Au Festival de Radio France Montpellier, l’électrochoc du « Tristan » dirigé par Jaap van Sweden
Soirée sous haute tension avec le Tristan de Richard Wagner, qui marquait l’apogée de la première semaine du Festival de Radio France Occitanie Montpellier. Une salle du Corum emplie à ras bord, samedi 11 juillet, par une concentration inédite de wagnériens au mètre carré, une distribution digne, sauf exception, des grandes scènes lyriques : le philtre d’amour n’est pas encore bu qu’il fait déjà son effet. Sur le plateau, l’Orchestre philharmonique de Radio France au grand complet, et son directeur musical, Jaap van Sweden, n’ont droit ni à l’erreur ni à l’ennui. Inquiétude envolée dès les premières notes de l’ouverture, ardemment sculptées par le chef néerlandais. Plus que la tension chromatique, plus que la force des décibels, l’intensité se niche dans un vibrato des cordes serrées jusqu’à la contention.

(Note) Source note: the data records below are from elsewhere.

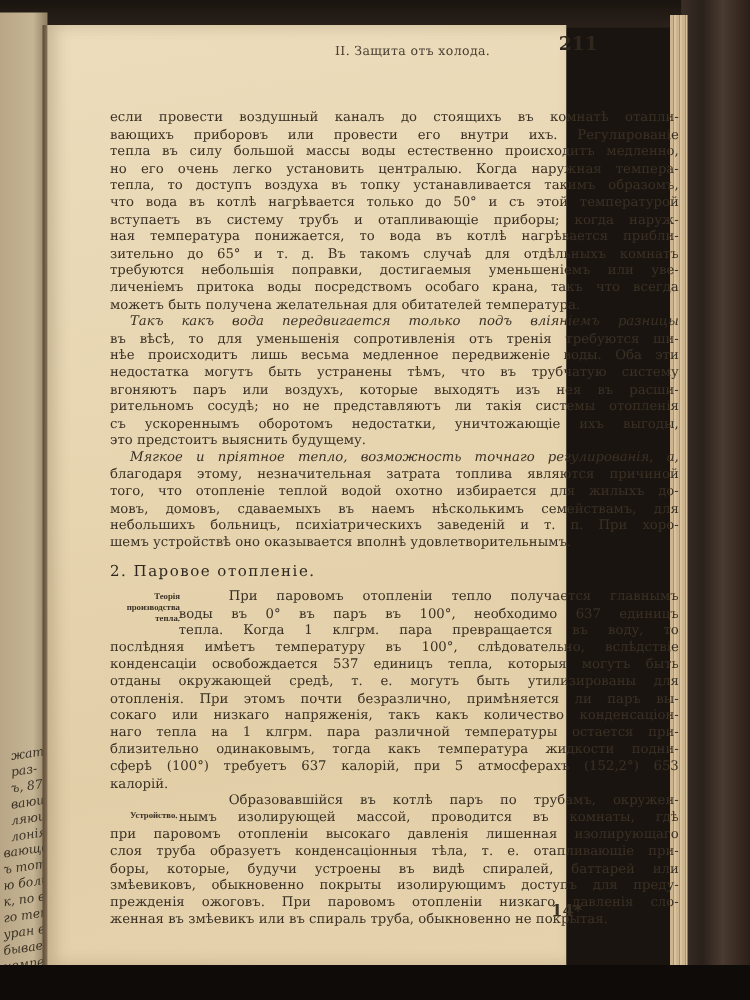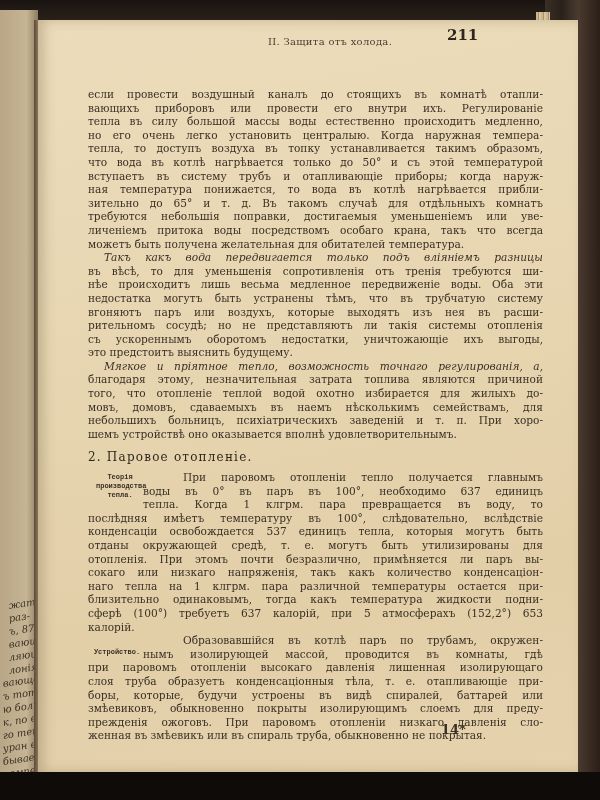--- a/index.html
+++ b/index.html
@@ -27,43 +27,43 @@
   }
   .left-page .frag {
     position:absolute; font-size:10px; color:#3b3226; font-style:italic;
     white-space:nowrap; transform:rotate(-8deg); transform-origin:left top;
   }
   .gutter {
     position:absolute; left:34px; top:20px; width:4px; height:770px;
     background:linear-gradient(90deg,#5a4a38,#8a7458);
   }
   .page {
-    position:absolute; left:38px; top:20px; width:540px; height:752px;
+    position:absolute; left:38px; top:20px; width:415px; height:752px;
     background:linear-gradient(170deg,#ecdcbb 0%,#e8d6b2 40%,#e2cfa8 75%,#e6d3ae 100%);
     box-shadow: inset 6px 0 12px rgba(90,70,40,0.25);
   }
   .running-head {
     position:absolute; left:230px; top:16px; font-size:10px; color:#4a4034; letter-spacing:0.3px;
   }
   .page-number {
     position:absolute; left:409px; top:6px; font-size:15px; color:#2f271d; font-weight:bold;
   }
   .body-text {
     position:absolute; left:50px; top:68px; width:455px;
     font-size:10.6px; line-height:13.6px; color:#3a3024; text-align:justify;
   }
   .line { display:block; white-space:nowrap; text-align:justify; text-align-last:justify; }
   .line.last { text-align-last:left; }
   .indent { padding-left:16px;font-style:italic; }
   .section-title {
     text-align:left; font-size:12px; letter-spacing:1.2px; margin:10px 0 6px 0; color:#2f271d;
   }
   .margin-note {
-    position:absolute; font-family:Liberation Mono, monospace; font-size:7px; color:#3a3024;
-    text-align:center; line-height:9px; font-weight:bold;
+    position:absolute; font-family:Liberation Serif, serif; font-size:7px; color:#3a3024;
+    text-align:right; line-height:9px; font-weight:bold;
   }
   .signature {
     position:absolute; left:441px; top:722px; font-size:13px; color:#3a3024; font-weight:bold;
   }
   .bottom-dark {
     position:absolute; left:0; top:772px; width:600px; height:28px; background:#0e0b09;
   }
 </style>
 </head>
 <body>
@@ -141,21 +141,21 @@
         <span class="line">близительно одинаковымъ, тогда какъ температура жидкости подни-</span>
         <span class="line">сферѣ (100°) требуетъ 637 калорiй, при 5 атмосферахъ (152,2°) 653</span>
         <span class="line last">калорiй.</span>
       </div>
     <div>
         <span class="line" style="padding-left: 95px;">Образовавшiйся въ котлѣ паръ по трубамъ, окружен-</span>
         <span class="line" style="padding-left: 55px;">нымъ изолирующей массой, проводится въ комнаты, гдѣ</span>
         <span class="line">при паровомъ отопленiи высокаго давленiя лишенная изолирующаго</span>
         <span class="line">слоя труба образуетъ конденсацiонныя тѣла, т. е. отапливающiе при-</span>
         <span class="line">боры, которые, будучи устроены въ видѣ спиралей, баттарей или</span>
-        <span class="line">змѣевиковъ, обыкновенно покрыты изолирующимъ слоемъ для преду-</span>
+        <span class="line">змѣевиковъ, обыкновенно покрыты изолирующимъ доступъ для преду-</span>
         <span class="line">прежденiя ожоговъ. При паровомъ отопленiи низкаго давленiя сло-</span>
         <span class="line last">женная въ змѣевикъ или въ спираль труба, обыкновенно не покрытая.</span>
       </div>
   </div>
 
   <div class="margin-note" style="left:58px; top:453px; width:48px;">
     <div>Теорiя</div>
     <div>производства</div>
     <div>тепла.</div>
   </div>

Jaap van Sweden pratique un Wagner sanguin et nerveux, généreusement lyrique et découplé, où les battements de cœur lèvent de grandes houles sonores, à l’instar de celles qui poussent contre son gré la farouche Isolde, sous la bonne garde de Tristan, de son Irlande natale vers les côtes de Cornouailles, où l’attendent les épousailles du vieux roi Marke. Chaises, pupitres et bouteilles d’eau en plastique : les chanteurs sont alignés à l’avant-scène. Ils entrent et sortent, chacun à sa manière. Il y a la façon élégante de Brangäne en robe bleu nuit, qui semble presque glisser sur le sol, l’arrivée intempestive de Melot, prêt à en découdre avec les sièges. Et puis il y a le Tristan de Stuart Skelton, dont la volumineuse silhouette semble s’alléger au fur et à mesure que sa ligne de chant s’affermit et ses aigus se corsent.